In one meta-analysis of the volume changes after maxillary sinus augmentation, the weighted mean average resorption was 48 ± 23 % when calculated for controlled studies, and a wide variation in graft resorption was observed between individuals [58].

As far as the timing of implant placement is concerned, different studies show no statistically significant difference in the survival rate of implants placed in simultaneously or delayed. Rates were reported to be 61.2 % to 100 % (mean 95 %) for the simultaneous implants and 72.7–100 % (mean 93.7 %) in the case of a staged approach (Table 10.1) [49]. However another study reported that delayed implant placement had a 2–3-fold higher hazard risk of implant failure in comparison with simultaneous implant placement (HR = 2.37, 95 % CI 1.02–5.50) [171].

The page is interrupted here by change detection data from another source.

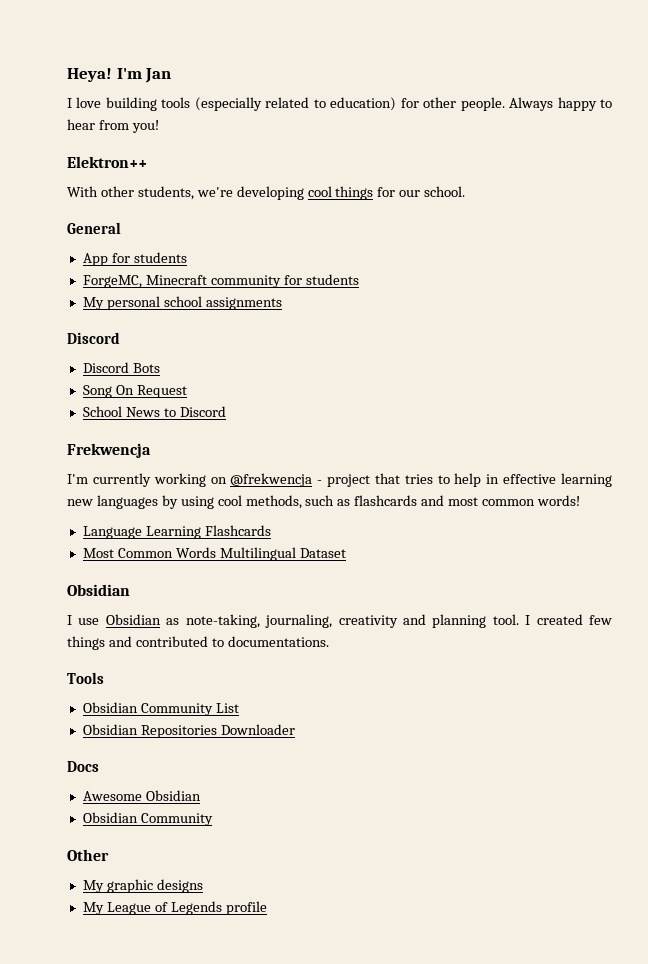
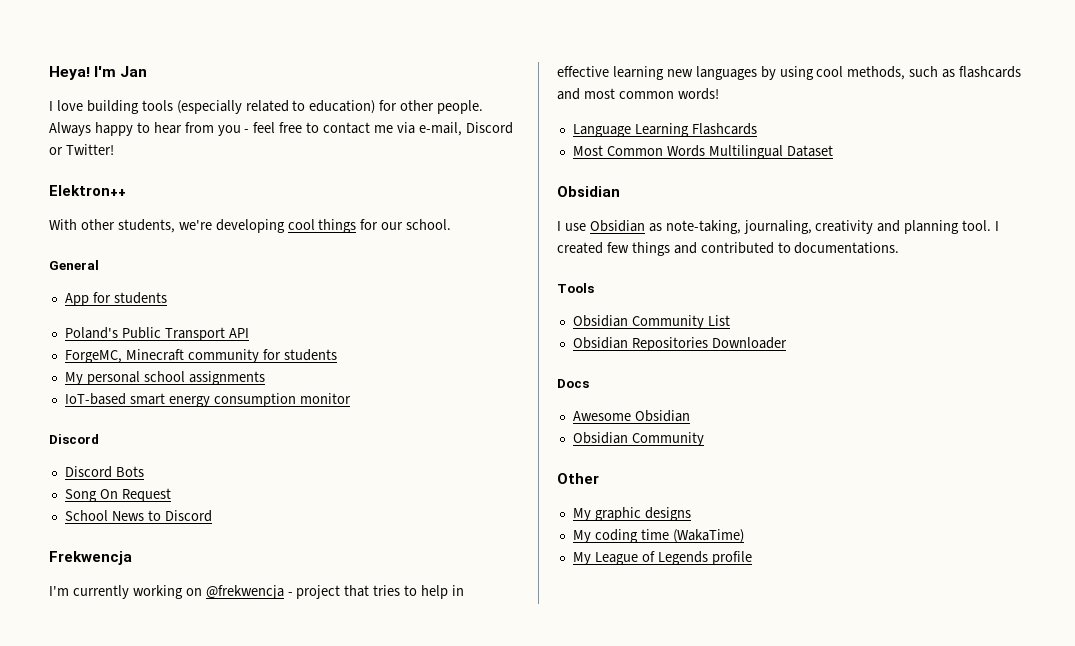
- Always happy to hear from you!
+ Always happy to hear from you - feel free to contact me via e-mail, Discord or Twitter!
+ Poland's Public Transport API
+ IoT-based smart energy consumption monitor
+ My coding time (WakaTime)

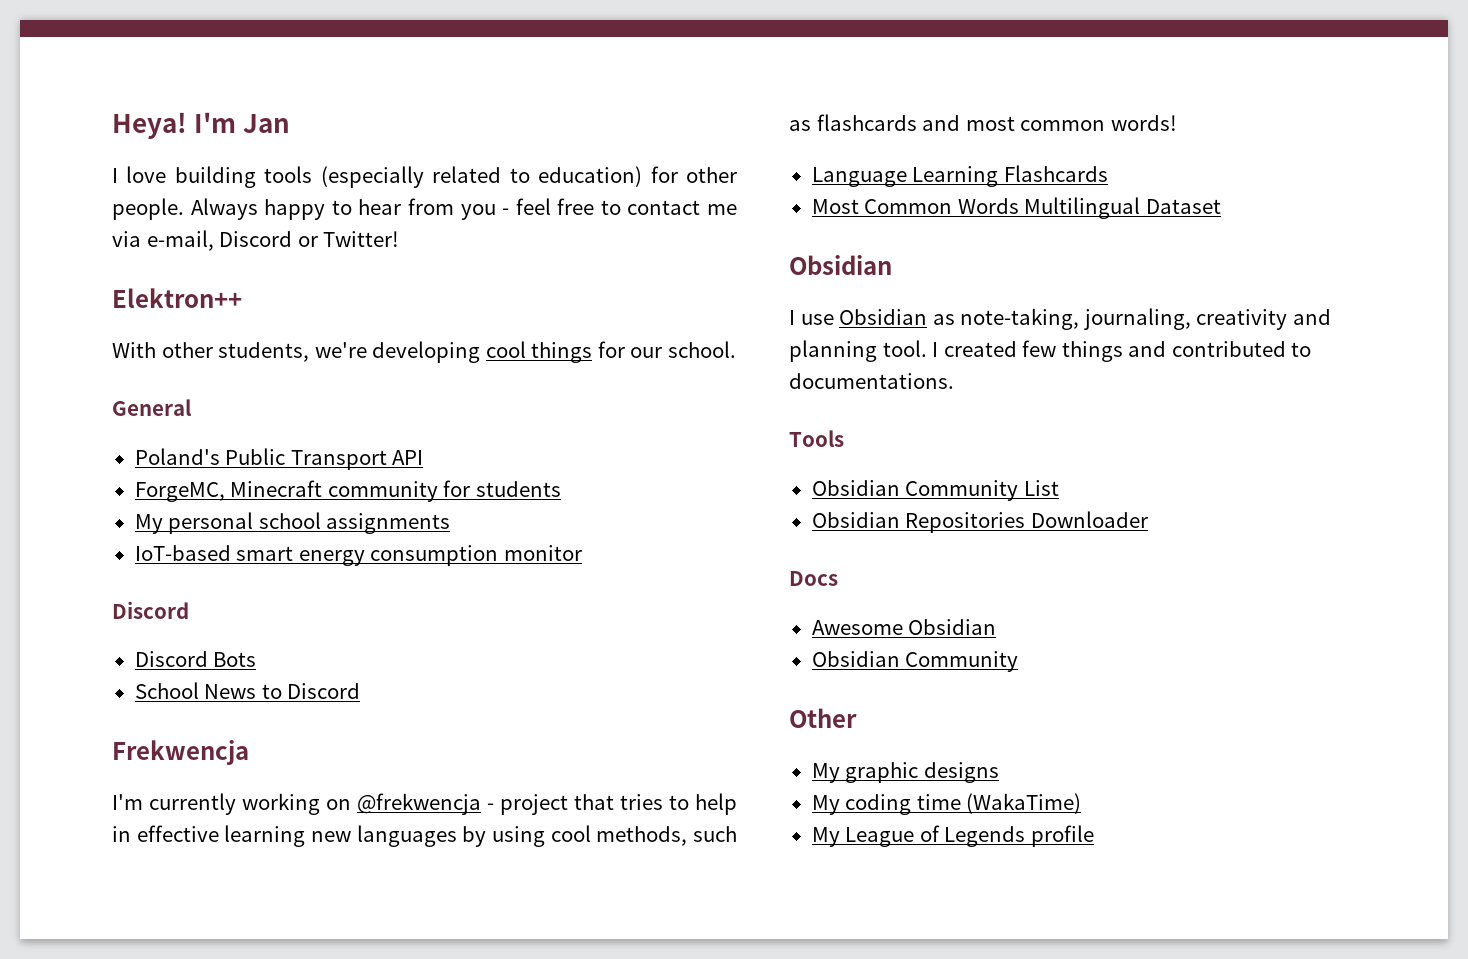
- App for students
- Song On Request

Moreover, some authors demonstrated that the survival of implants placed at the time of sinus augmentation using the lateral window approach is increased with crestal ridge heights >3 mm [8, 44, 96, 174]. In one study, a 55 % reduction in hazard risk of failure was observed comparing 3–4- to <3-mm residual crest and an 86 % reduction comparing ≥5- to <3-mm residual crest [171].

Although it is impossible to determine a clear indication, the majority of authors agree in suggesting immediate implant placement when the residual alveolar bone presents adequate quality and quantity to allow primary stability of implants [96] (Figs. 10.61 and 10.62).

Fig. 10.61
figure 61

3D image representing a pneumatized maxillary sinus without enough height to place an implant (Copyright © Dr. Pardiñas López)

Fig. 10.62
figure 62

3D image representing a graft maxillary sinus and the augmented bone needed for a proper implant insertion (Copyright © Dr. Pardiñas López)

Immediate Loading

Immediate loading in the posterior maxilla following sinus augmentation procedure is particularly controversial. Few studies have been published on immediate loading in the posterior maxilla, due to the low bone density, reduced bone volumes, and risk for low primary stability [171, 175]. However, some authors have suggested that immediate loading is applicable for implants placed in previously augmented sites with high implant survival rates (100 % in 13–24 months of postloading follow-up) [171, 176, 177]. They suggest that early functional loading could positively influence the rapidity of bone mineralization also during the early modeling phase of new bone formation [177].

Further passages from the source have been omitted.